══ DATASET CONTENT ══
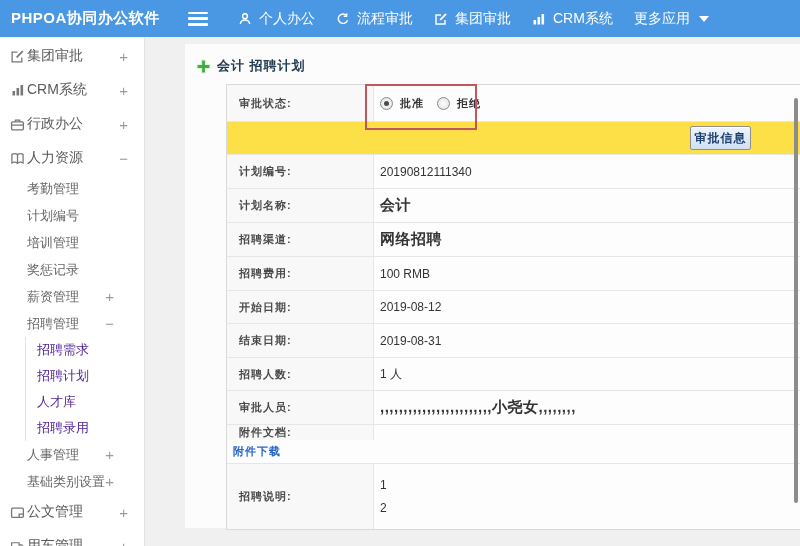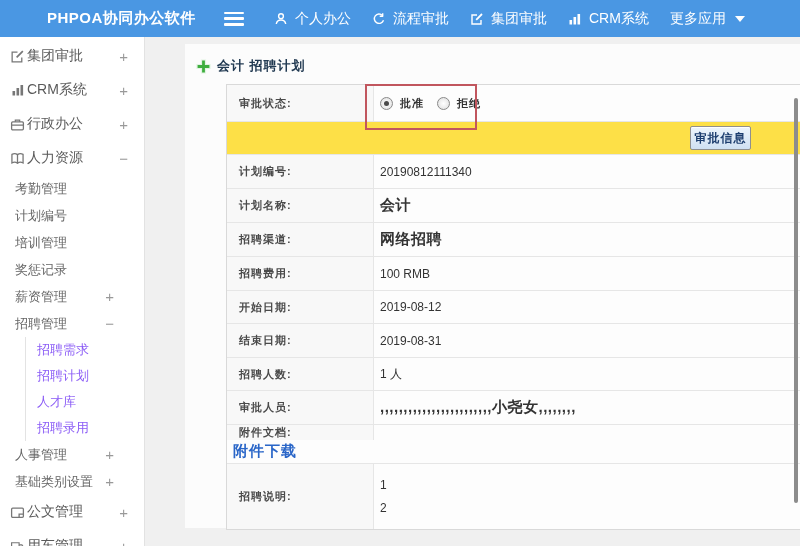--- a/index.html
+++ b/index.html
@@ -3,39 +3,39 @@
 <meta charset="utf-8">
 <style>
   * { margin:0; padding:0; box-sizing:border-box; }
   html,body { width:800px; height:546px; overflow:hidden;
     font-family:"Liberation Sans","DejaVu Sans",sans-serif; background:#f0f0f0; }
 
   
   .topbar { position:absolute; left:0; top:0; width:800px; height:37px;
     background:#4a97e3; display:flex; align-items:center; color:#fff; z-index:30; }
   .logo { width:188px; padding-left:11px; font-size:15px; font-weight:bold;
-    letter-spacing:.5px; white-space:nowrap;margin-left:36px; }
+    letter-spacing:.5px; white-space:nowrap; }
   .hamburger { width:20px; height:14px; display:flex; flex-direction:column;
     justify-content:space-between; cursor:pointer; margin-right:30px; }
   .hamburger i { display:block; height:2.5px; background:#fff; border-radius:1px; }
   .nav { display:flex; align-items:center; gap:21px; }
   .nav-item { display:flex; align-items:center; gap:7px; font-size:14px;
     cursor:pointer; white-space:nowrap; }
   .nav-item svg { display:block; }
   .caret { width:0; height:0; border-left:5px solid transparent;
     border-right:5px solid transparent; border-top:6px solid #fff; margin-left:2px; }
 
   
   .sidebar { position:absolute; left:0; top:37px; width:145px; bottom:0;
     background:#fff; border-right:1px solid #e2e2e2; padding-top:2px; overflow:hidden; z-index:20; }
   .sb-item { position:relative; display:flex; align-items:center; color:#5a5a5a;
     cursor:pointer; }
   .sb-item.lvl0 { height:34px; font-size:14px; padding-left:8px; }
-  .sb-item.lvl1 { height:27px; font-size:13px; padding-left:15px; color:#666; }
-  .sb-item.lvl2 { height:26px; font-size:13px; padding-left:37px; color:#8b5cf6; }
+  .sb-item.lvl1 { height:27px; font-size:13px; padding-left:27px; color:#666; }
+  .sb-item.lvl2 { height:26px; font-size:13px; padding-left:37px; color:#4c1d95; }
   .sb-item.lvl2::before { content:""; position:absolute; left:25px; top:0; bottom:0;
     border-left:1px solid #e3e3e3; }
   .sb-item .sb-icon { width:19px; display:flex; justify-content:center; color:#777; }
   .sb-item.lvl0 .label { margin-left:0px; }
   .toggle { position:absolute; font-size:15px; color:#999; line-height:1; }
   .lvl0 > .toggle { right:16px; }
   .lvl1 > .toggle { right:30px; }
   .sb-scrollbar { position:absolute; right:2px; top:98px; width:4px; height:405px;
     background:#8c8c8c; border-radius:2px; z-index:25; }
 
@@ -51,21 +51,21 @@
   .form-table { position:absolute; left:41px; top:40px; width:585px;
     border:1px solid #d9d9d9; background:#fdfdfd; }
   .frow { display:flex; border-bottom:1px solid #e6e6e6; }
   .frow:last-child { border-bottom:none; }
   .fcell-label { width:147px; background:#f8f8f8; border-right:1px solid #e6e6e6;
     font-size:11px; font-weight:bold; color:#4a4a4a; display:flex; align-items:center;
     padding-left:12px; letter-spacing:1px; flex:none; }
   .fcell-value { flex:1; display:flex; align-items:center; padding-left:6px;
     font-size:12px; color:#333; }
   .fcell-value.bold { font-weight:bold; font-size:15px; letter-spacing:.5px; }
-  .fcell-value a { color:#2a66c8; font-weight:bold; font-size:15px;
+  .fcell-value a { color:#2a66c8; font-weight:bold; font-size:11px;
     text-decoration:none; letter-spacing:1px; }
   .fcell-value .lines { display:flex; flex-direction:column; gap:9px;
     padding:8px 0; justify-content:center; }
   .btn-row { background:#fde047; position:relative; }
   .approve-btn { position:absolute; left:463px; top:4px; width:61px; height:24px;
     background:linear-gradient(#eef5fc,#cfe0f2); border:1px solid #8f8f8f;
     border-radius:2px; font-size:12px; font-weight:bold; color:#1c3d6e;
     font-family:inherit; letter-spacing:1px; cursor:pointer;
     box-shadow:inset 0 1px 0 #fff; }
 

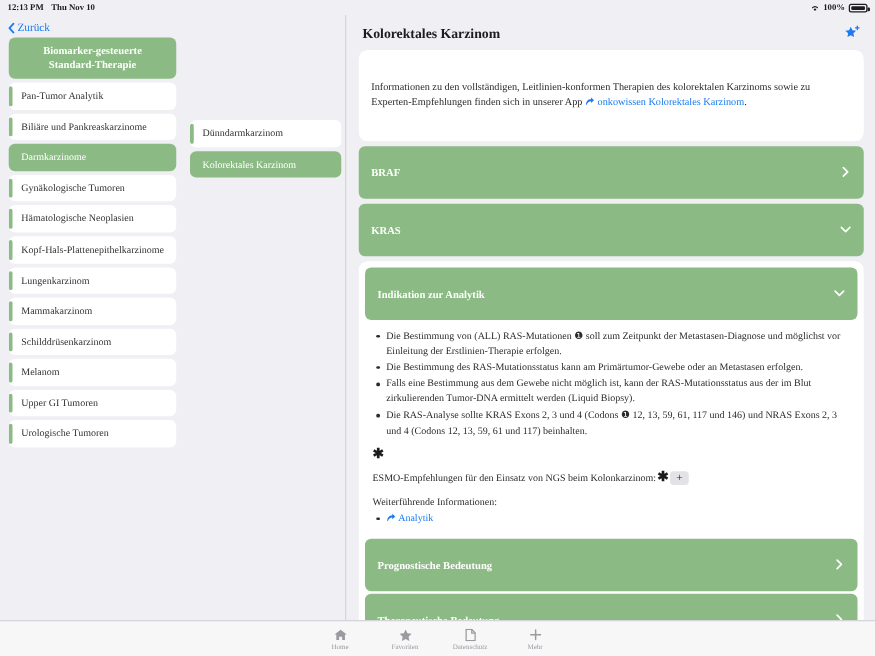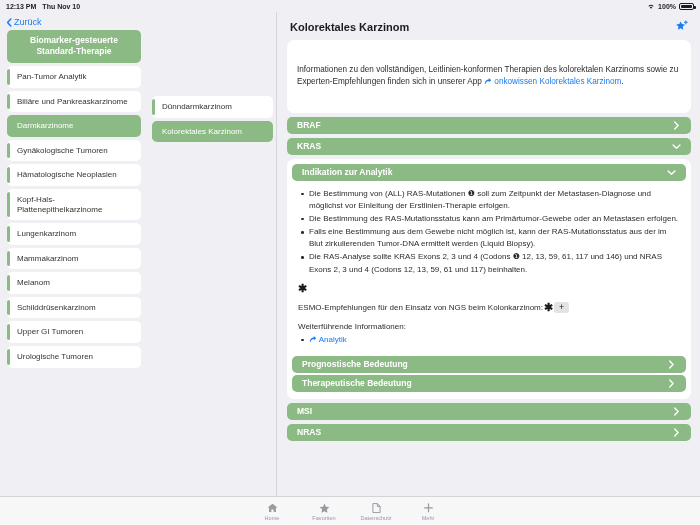--- a/index.html
+++ b/index.html
@@ -2,21 +2,21 @@
 <html><head>
 <meta charset="utf-8">
 <style>
   * { box-sizing: border-box; margin: 0; padding: 0; }
   html, body {
     width: 700px; height: 525px;
     font-family: "Liberation Sans", sans-serif;
     background: #efeff4;
     overflow: hidden;
   }
-  #app { position: relative; width: 700px; height: 525px; }
+  #app { position: relative; width: 700px; height: 525px; font-family: Liberation Serif, serif; }
 
   
   .statusbar {
     height: 12px; width: 100%;
     display: flex; align-items: center;
     padding: 0 6px;
     font-size: 7px; font-weight: bold; color: #1c1c1e;
     background: #efeff4;
   }
   .sb-left { display: flex; gap: 6px; align-items: center; }
@@ -87,21 +87,21 @@
     background: #ffffff; border-radius: 7px;
     padding: 24px 10px; margin-bottom: 4px;
     font-size: 8.2px; color: #2c2c2e; line-height: 1.5;
   }
   .card a { color: #1a7bf2; text-decoration: none; }
   .ext-ic { display:inline-block; width: 8px; height: 8px; vertical-align: -1px; }
 
   .acc {
     background: #8cba84; color: #ffffff;
     border-radius: 5px;
-    padding: 3px 10px;
+    padding: 16px 10px;
     font-size: 8.5px; font-weight: bold;
     display: flex; align-items: center;
     margin-bottom: 4px; cursor: pointer;
     min-height: 17px;
   }
   .acc .caret { margin-left: auto; width: 9px; height: 9px; }
 
   .acc-body {
     background: #ffffff; border-radius: 7px;
     padding: 5px 5px; margin-bottom: 4px;
@@ -210,24 +210,24 @@
         <div class="navrow">
             <span>Kopf-Hals-Plattenepithelkarzinome</span>
           </div>
         <div class="navrow">
             <span>Lungenkarzinom</span>
           </div>
         <div class="navrow">
             <span>Mammakarzinom</span>
           </div>
         <div class="navrow">
+            <span>Schilddrüsenkarzinom</span>
+          </div>
+        <div class="navrow">
             <span>Melanom</span>
-          </div>
-        <div class="navrow">
-            <span>Schilddrüsenkarzinom</span>
           </div>
         <div class="navrow">
             <span>Upper GI Tumoren</span>
           </div>
         <div class="navrow">
             <span>Urologische Tumoren</span>
           </div>
       </div>
 
       <div class="col2">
═══
* [REQUIREMENT]: The required output is every line from the beginning of the material above through the line with "height:27px; font-size:13px; padding-left:15px;", exact and without pictures.

* [PROBLEM SOLUTION]:
--- a/index.html
+++ b/index.html
@@ -3,39 +3,39 @@
 <meta charset="utf-8">
 <style>
   * { margin:0; padding:0; box-sizing:border-box; }
   html,body { width:800px; height:546px; overflow:hidden;
     font-family:"Liberation Sans","DejaVu Sans",sans-serif; background:#f0f0f0; }
 
   
   .topbar { position:absolute; left:0; top:0; width:800px; height:37px;
     background:#4a97e3; display:flex; align-items:center; color:#fff; z-index:30; }
   .logo { width:188px; padding-left:11px; font-size:15px; font-weight:bold;
-    letter-spacing:.5px; white-space:nowrap;margin-left:36px; }
+    letter-spacing:.5px; white-space:nowrap; }
   .hamburger { width:20px; height:14px; display:flex; flex-direction:column;
     justify-content:space-between; cursor:pointer; margin-right:30px; }
   .hamburger i { display:block; height:2.5px; background:#fff; border-radius:1px; }
   .nav { display:flex; align-items:center; gap:21px; }
   .nav-item { display:flex; align-items:center; gap:7px; font-size:14px;
     cursor:pointer; white-space:nowrap; }
   .nav-item svg { display:block; }
   .caret { width:0; height:0; border-left:5px solid transparent;
     border-right:5px solid transparent; border-top:6px solid #fff; margin-left:2px; }
 
   
   .sidebar { position:absolute; left:0; top:37px; width:145px; bottom:0;
     background:#fff; border-right:1px solid #e2e2e2; padding-top:2px; overflow:hidden; z-index:20; }
   .sb-item { position:relative; display:flex; align-items:center; color:#5a5a5a;
     cursor:pointer; }
   .sb-item.lvl0 { height:34px; font-size:14px; padding-left:8px; }
-  .sb-item.lvl1 { height:27px; font-size:13px; padding-left:15px; color:#666; }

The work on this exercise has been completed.